Provided entries

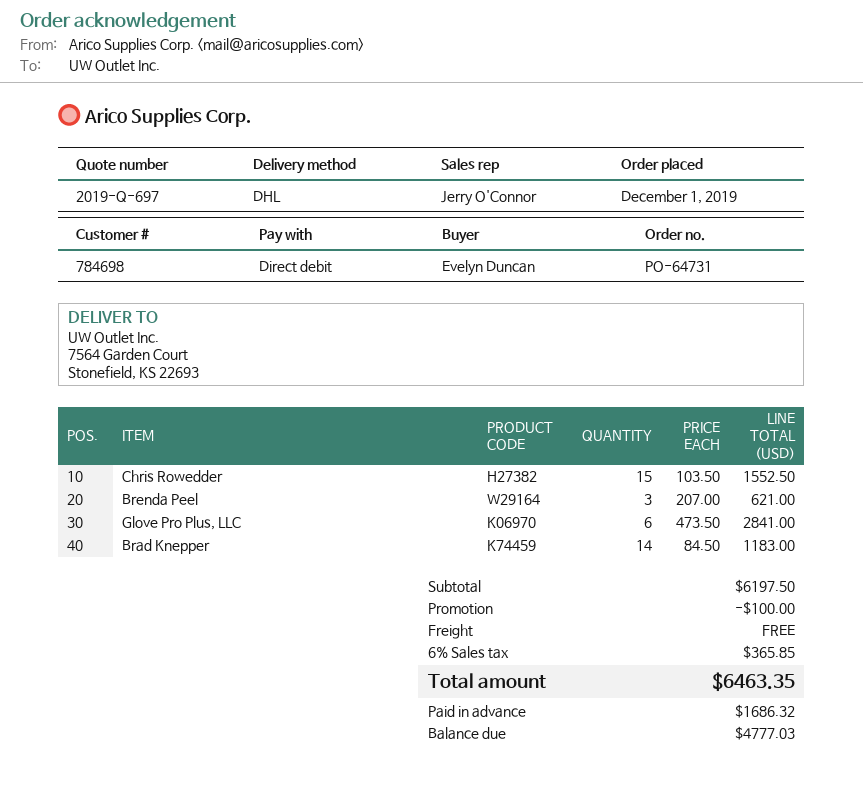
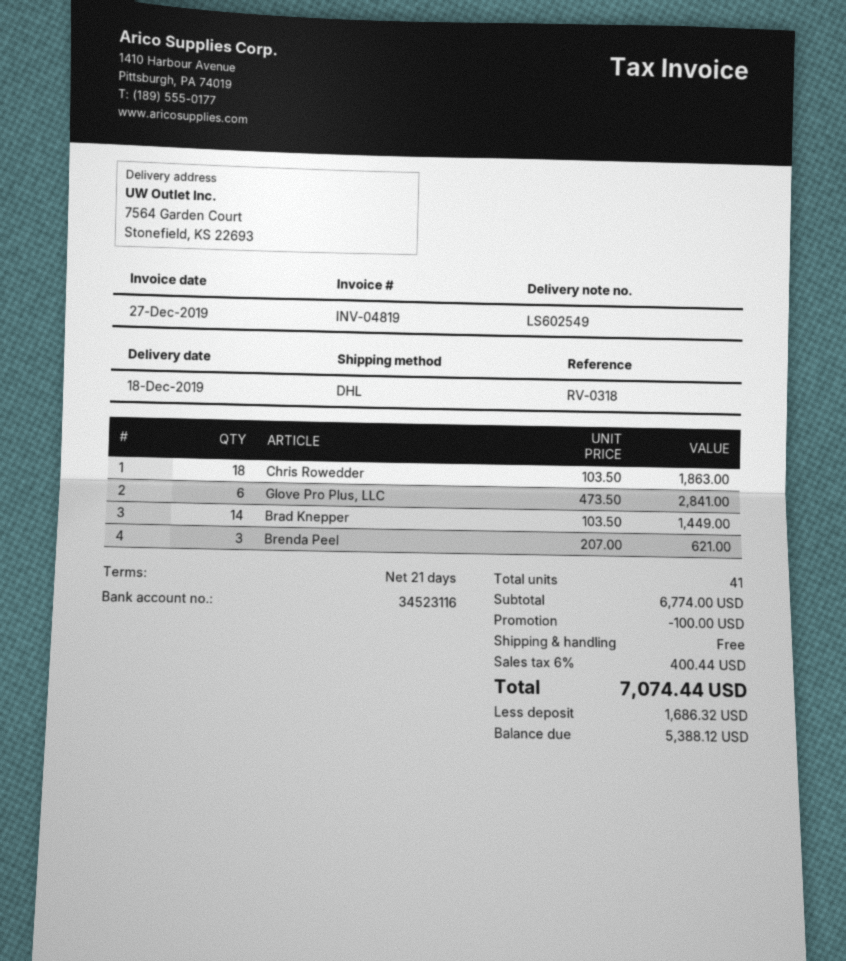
Chris Rowedder: 15 x 103.50 = 1552.50 -> 18 x 103.50 = 1863.00
Brad Knepper: 14 x 84.50 = 1183.00 -> 14 x 103.50 = 1449.00
subtotal: 6197.50 -> 6774.00
tax: 6% = 365.85 -> 6% = 400.44
total: 6463.35 -> 7074.44
balance: 4777.03 -> 5388.12

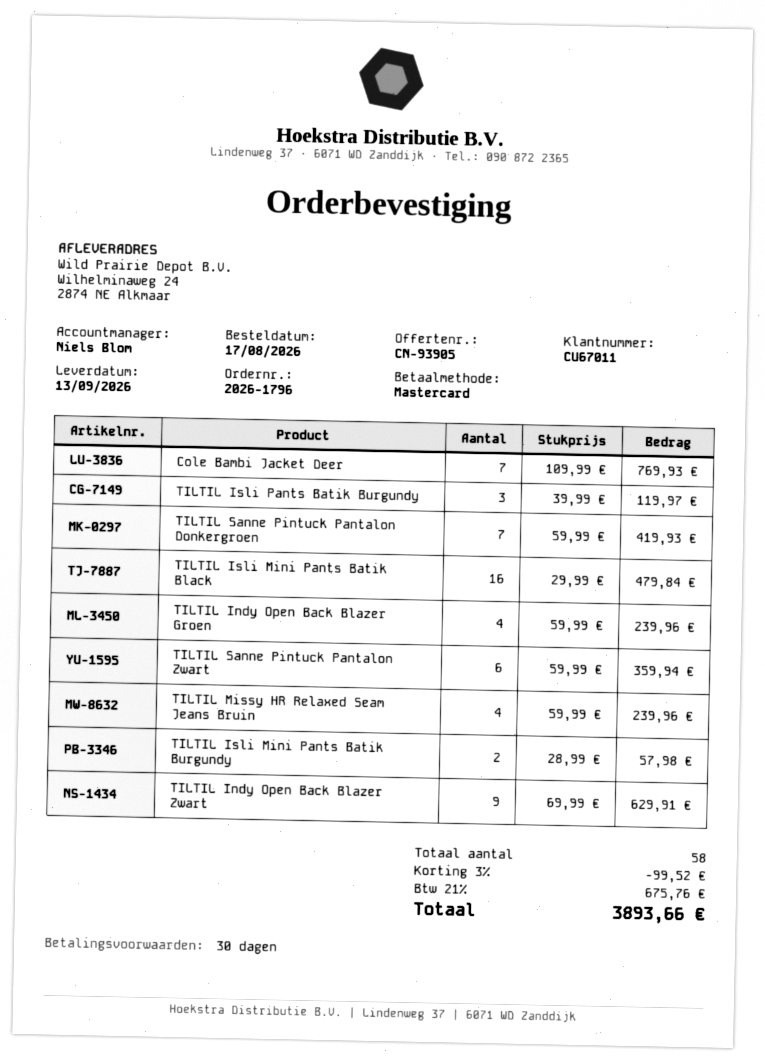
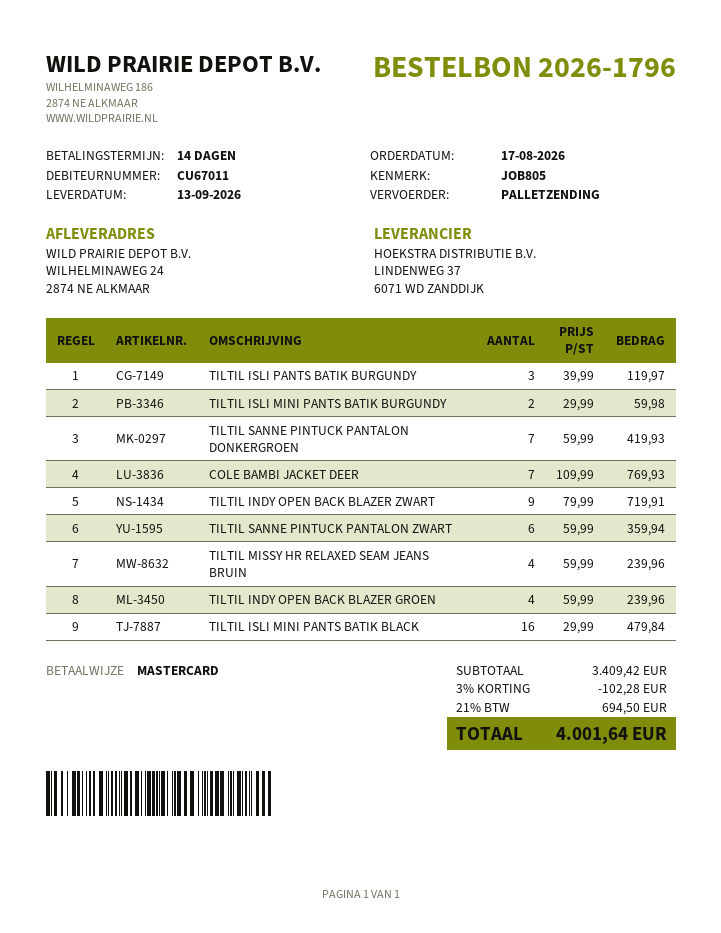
payment terms: 30 days -> 14 days
TILTIL Isli Mini Pants Batik Burgundy: 2 x 28.99 = 57.98 -> 2 x 29.99 = 59.98
TILTIL Indy Open Back Blazer Zwart: 9 x 69.99 = 629.91 -> 9 x 79.99 = 719.91
discount: 3% = 99.52 -> 3% = 102.28
tax: 21% = 675.76 -> 21% = 694.50
total: 3893.66 -> 4001.64

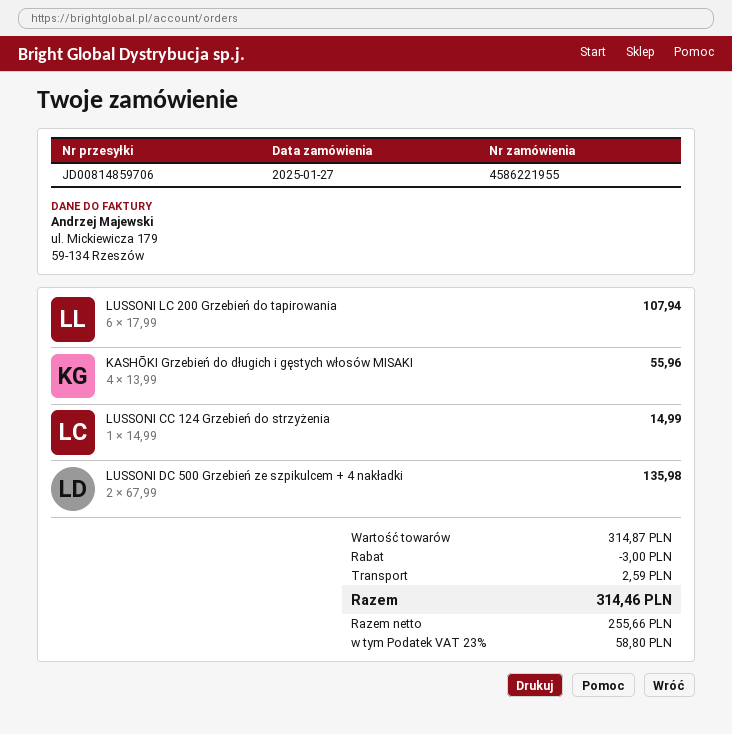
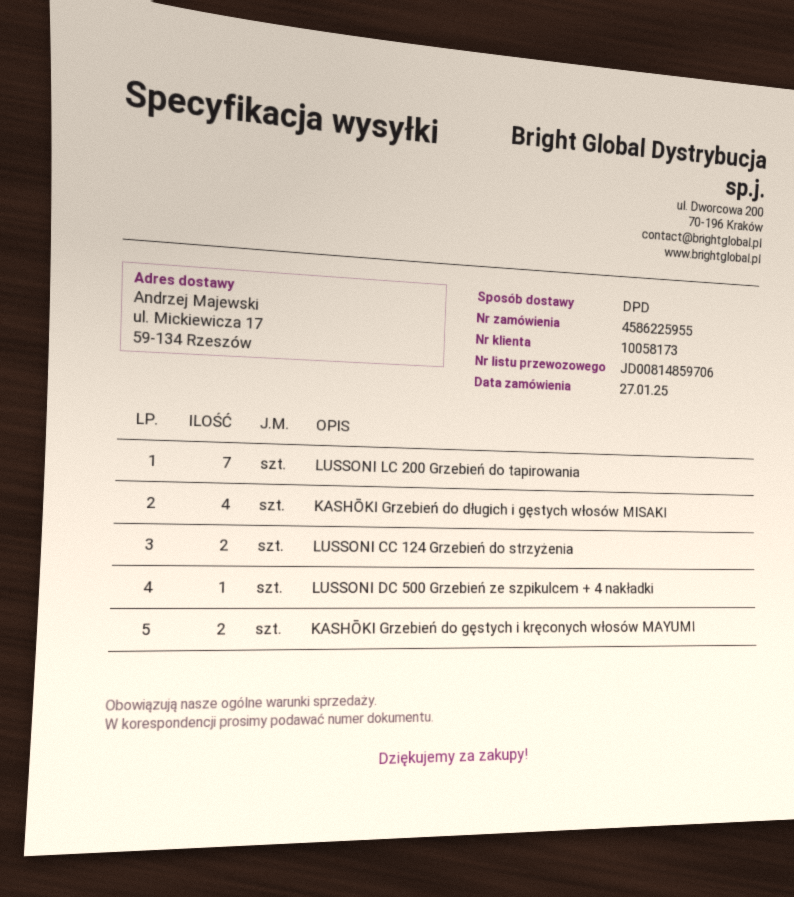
order number: 4586221955 -> 4586225955
LUSSONI LC 200 Grzebień do tapirowania: 6 -> 7
LUSSONI CC 124 Grzebień do strzyżenia: 1 -> 2
LUSSONI DC 500 Grzebień ze szpikulcem + 4 nakładki: 2 -> 1
KASHŌKI Grzebień do gęstych i kręconych włosów MAYUMI: none -> 2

Exercise directions
Set down the material exactly, every line of it, except for the pictures.

The completed task
Chris Rowedder: 15 x 103.50 = 1552.50 -> 18 x 103.50 = 1863.00
Brad Knepper: 14 x 84.50 = 1183.00 -> 14 x 103.50 = 1449.00
subtotal: 6197.50 -> 6774.00
tax: 6% = 365.85 -> 6% = 400.44
total: 6463.35 -> 7074.44
balance: 4777.03 -> 5388.12

payment terms: 30 days -> 14 days
TILTIL Isli Mini Pants Batik Burgundy: 2 x 28.99 = 57.98 -> 2 x 29.99 = 59.98
TILTIL Indy Open Back Blazer Zwart: 9 x 69.99 = 629.91 -> 9 x 79.99 = 719.91
discount: 3% = 99.52 -> 3% = 102.28
tax: 21% = 675.76 -> 21% = 694.50
total: 3893.66 -> 4001.64

order number: 4586221955 -> 4586225955
LUSSONI LC 200 Grzebień do tapirowania: 6 -> 7
LUSSONI CC 124 Grzebień do strzyżenia: 1 -> 2
LUSSONI DC 500 Grzebień ze szpikulcem + 4 nakładki: 2 -> 1
KASHŌKI Grzebień do gęstych i kręconych włosów MAYUMI: none -> 2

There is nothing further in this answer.